Selected Default Providers:

  • WhatsApp Business: Meta Cloud API directly (avoids third-party middleman markup from Twilio/360dialog).
  • Email: Amazon SES.
  • SMS: Amazon SNS.

The aggregator ensures all domain events map to a generic SendMessageCommand, which only translates to Meta/AWS specific JSON payloads at the very edge of the network.

Channel Provisioning & Multi-Tenancy ​

Every tenant (Operator) provisions their own channels to maintain brand identity (white-labeled messaging).

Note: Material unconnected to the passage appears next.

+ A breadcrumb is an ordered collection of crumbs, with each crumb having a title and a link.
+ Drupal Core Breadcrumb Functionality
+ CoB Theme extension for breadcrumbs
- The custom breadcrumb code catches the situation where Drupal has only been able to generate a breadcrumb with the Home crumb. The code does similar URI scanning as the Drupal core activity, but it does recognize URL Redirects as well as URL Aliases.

  1. Onboarding: Operator registers their Meta/Facebook Business account and verifies their domain for Amazon SES.
  2. Configuration Storage: The system saves the generated API keys, Webhook Verification Tokens, and Sender IDs in the ChannelAccount.provider_config JSONB column.
  3. Webhook Routing: Each tenant receives a per-WABA webhook endpoint (e.g., POST /api/webhooks/meta/{tenant_id}) registered via Meta's WABA-level override API (POST /<WABA_ID>/subscribed_apps). The handler resolves tenant_id from the URL path. SES/SNS webhooks are account-level β€” the handler resolves tenant_id from the Message row via external_message_id. For details, see notification-pipeline-protocol.md Β§8 and channel-provisioning-protocol.md Β§7.

For registration flows (Meta Embedded Signup, SES domain verification, platform-managed SMS), ChannelAccount lifecycle state machine, Hasura Action contracts, and the operator_integrations sync contract, see channel-provisioning-protocol.md.

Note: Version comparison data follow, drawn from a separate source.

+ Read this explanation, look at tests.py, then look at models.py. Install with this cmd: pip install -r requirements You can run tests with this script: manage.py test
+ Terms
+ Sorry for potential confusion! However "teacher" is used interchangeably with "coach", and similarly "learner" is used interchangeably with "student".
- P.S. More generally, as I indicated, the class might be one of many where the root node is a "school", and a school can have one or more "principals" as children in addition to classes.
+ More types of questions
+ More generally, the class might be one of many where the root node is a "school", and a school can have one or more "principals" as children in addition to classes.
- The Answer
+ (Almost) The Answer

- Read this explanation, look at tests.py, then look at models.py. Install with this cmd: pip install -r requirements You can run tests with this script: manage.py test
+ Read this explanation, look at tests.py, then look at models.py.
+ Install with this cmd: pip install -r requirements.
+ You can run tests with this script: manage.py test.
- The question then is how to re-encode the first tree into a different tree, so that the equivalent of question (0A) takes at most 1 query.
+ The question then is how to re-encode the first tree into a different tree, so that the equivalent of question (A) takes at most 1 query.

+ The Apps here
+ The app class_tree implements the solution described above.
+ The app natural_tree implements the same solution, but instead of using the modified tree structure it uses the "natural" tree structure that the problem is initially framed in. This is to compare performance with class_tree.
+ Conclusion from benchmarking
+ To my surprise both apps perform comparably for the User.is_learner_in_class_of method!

Message Delivery Pipeline ​

The delivery pipeline operates asynchronously to ensure external network latency never blocks core domain transactions.

  1. Trigger: A domain event occurs (e.g., Incident created) and triggers a Hasura Event Trigger webhook pointing to NestJS, which enriches the payload and forwards to n8n (per workflow-orchestration.md Β§Routing Rule).
  2. Template Resolution: The n8n workflow identifies the target passenger_profile_id, resolves the relevant NotificationTemplate, and interpolates variables.
  3. Queueing: n8n creates a Message record with status: QUEUED and pushes a generic DispatchMessageJob onto the BullMQ execution queue.
  4. Dispatch: The DispatchWorker (a NestJS BullMQ processor) consumes the job:
    • Decrypts the tenant's provider_config secrets via EncryptionService.
    • Selects the appropriate provider adapter (WhatsApp, Email, or SMS) via CpaasAdapterFactory.
    • Acquires a rate limit token from the per-tenant RateLimiterService (tier-aware for WhatsApp).
    • Invokes the adapter's dispatch() method, which constructs the provider-specific API request (Meta Cloud API, SES, or SNS), executes it, and extracts the external_message_id from the response.
    • Updates Message.external_message_id and transitions status to SENT.
    • On permanent failure, triggers the fallback chain (if configured) by creating a new Message for the next channel and re-enqueing.
  5. Delivery Tracking: Meta/AWS fire delivery callbacks (Delivered, Read, Failed) to the app-level webhook endpoints. NestJS CPaaS webhook handlers validate signatures, extract the external_message_id, query the Message row, and update status, delivered_at/read_at/failed_reason. Hasura subscriptions push changes to the inbox instantly.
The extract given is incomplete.